Customer webmail site false positive

Hi,

I’m one of the admins responsible for the http://linksmail.libertypr.net website. We are a cable-based ISP in Puerto Rico and this website is the webmail portal for our customers. We have checked time and again both the code on the website and the server its hosted on and have not found any trace of infection. As such, we would like to know what the process is to get the website removed from Avast’s URL blocking feature and/or get more information as to exactly what was detected and where.

Thanks,
Esteban Santana Santana
IT Procedures & Planning

IT Department
Liberty Cablevision of Puerto Rico, Ltd.
a Liberty Global Company

It is not on any of these blacklists, but blacklisted here: http://www.rfc-ignorant.org/tools/lookup.php?domain=mail.libertypr.net

The reason the URL is flagged by avast I do not know, but found JavaScript
error: line:25: SyntaxError: missing ; before statement:
error: line:25: hide from non JavaScript Browsers
error: line:25: …^
error: line:4: SyntaxError: missing = in XML attribute:
error: line:4:
error: line:4: …^ could be part of the reason

There is script hidden from non-javascript users and obfuscation used,

polonus

Hi polonus,

Concerning the rfc-ignorant blacklist, the test that led to our inclusion in that list was done back in 2006. I’ve requested removal from that list. However, I think this blacklist is irrelevant since the block message our customers are receiving indicates that our website supposedly is infected when it is not, not an issue with our email servers.

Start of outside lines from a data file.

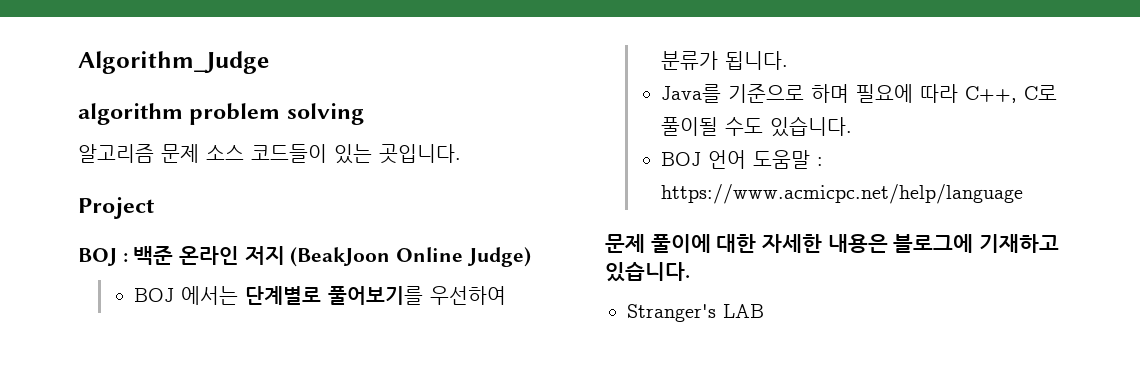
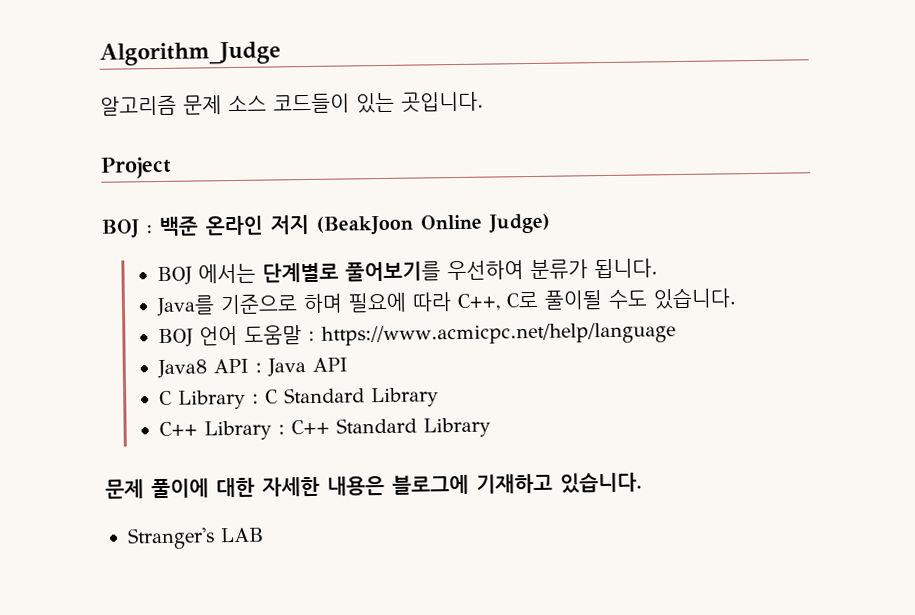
- algorithm problem solving
+ Java8 API : Java API
+ C Library : C Standard Library
+ C++ Library : C++ Standard Library

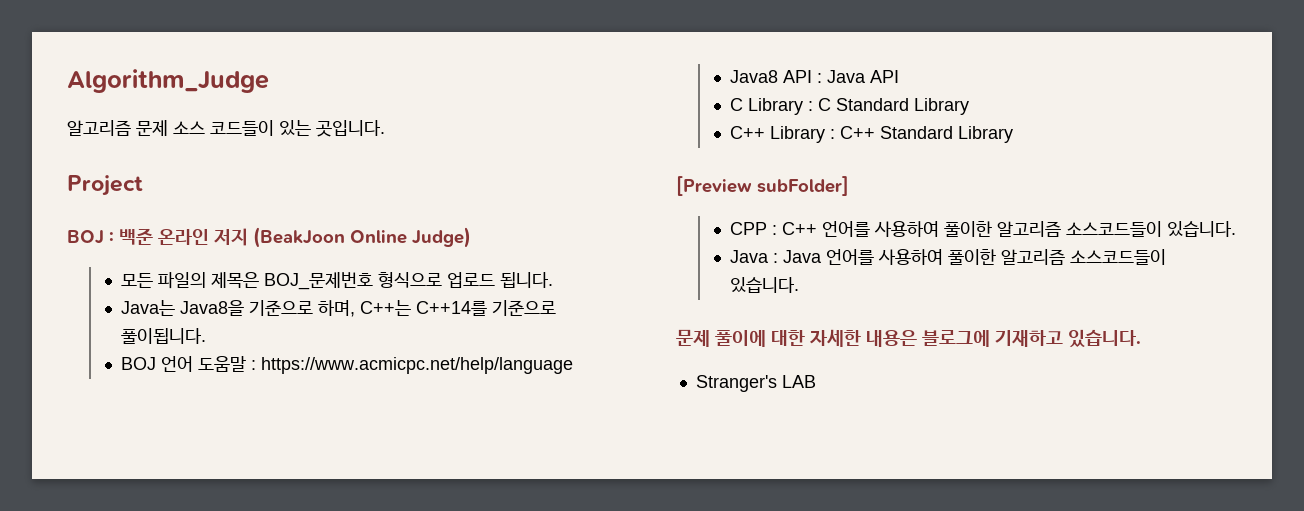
- BOJ 에서는 단계별로 풀어보기를 우선하여 분류가 됩니다.
- Java를 기준으로 하며 필요에 따라 C++, C로 풀이될 수도 있습니다.
+ 모든 파일의 제목은 BOJ_문제번호 형식으로 업로드 됩니다.
+ Java는 Java8을 기준으로 하며, C++는 C++14를 기준으로 풀이됩니다.
+ [Preview subFolder]
+ CPP : C++ 언어를 사용하여 풀이한 알고리즘 소스코드들이 있습니다.
+ Java : Java 언어를 사용하여 풀이한 알고리즘 소스코드들이 있습니다.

Regarding your point about obfuscation and non-javascript users, allow me to paste the entire contents of the blocks in question.

<!DOCTYPE HTML PUBLIC "-//W3C//Dtd HTML 4.0 transitional//EN" > 
<html> 
  <head> 
		<title>Login</title> 
		<meta content="Microsoft Visual Studio .NET 7.1" name="GENERATOR"> 
		<meta content="C#" name="CODE_LANGUAGE"> 
		<meta content="JavaScript" name="vs_defaultClientScript"> 
		<meta content="http://schemas.microsoft.com/intellisense/ie5" name="vs_targetSchema"> 
		<script type="text/javascript"> 
			<!-- hide from non JavaScript Browsers
			//This will pre-cache the login screen image and allow it to load faster.
			//If you have made your own custom image and altered the stylesheet, you will want
			//to remove this or alter the image name to reflect your new image name.
			Image1= new Image()
			Image1.src = "images/LoginBg.jpg"
			// End Hiding -->
		</script> 

As the snippet clearly shows, the presence of the “<!–” tag although no longer strictly valid HTML, its a perfectly valid way to support ancient non-javascript browsers who do not understand the meaning of the and tags commonly used today. These old browsers would just print anything inside of the tags to the page, which is something we don’t want in this case. Modern browsers don’t need this, but like I said before this specific piece of code is there for pre-javascript browsers (think IE2 or an old version of Netscape).

Your other point about the page code, line 4 (the first line in my code dump) is a simple DOCTYPE tag, perfectly valid in an HTML document and does not mean any obfuscation is taking place at all.

Thanks,
Esteban Santana Santana
IT Procedures & Planning

IT Department
Liberty Cablevision of Puerto Rico, Ltd.
a Liberty Global Company

Sorry, your site got to block db by mistake, it’ll be removed in the next update.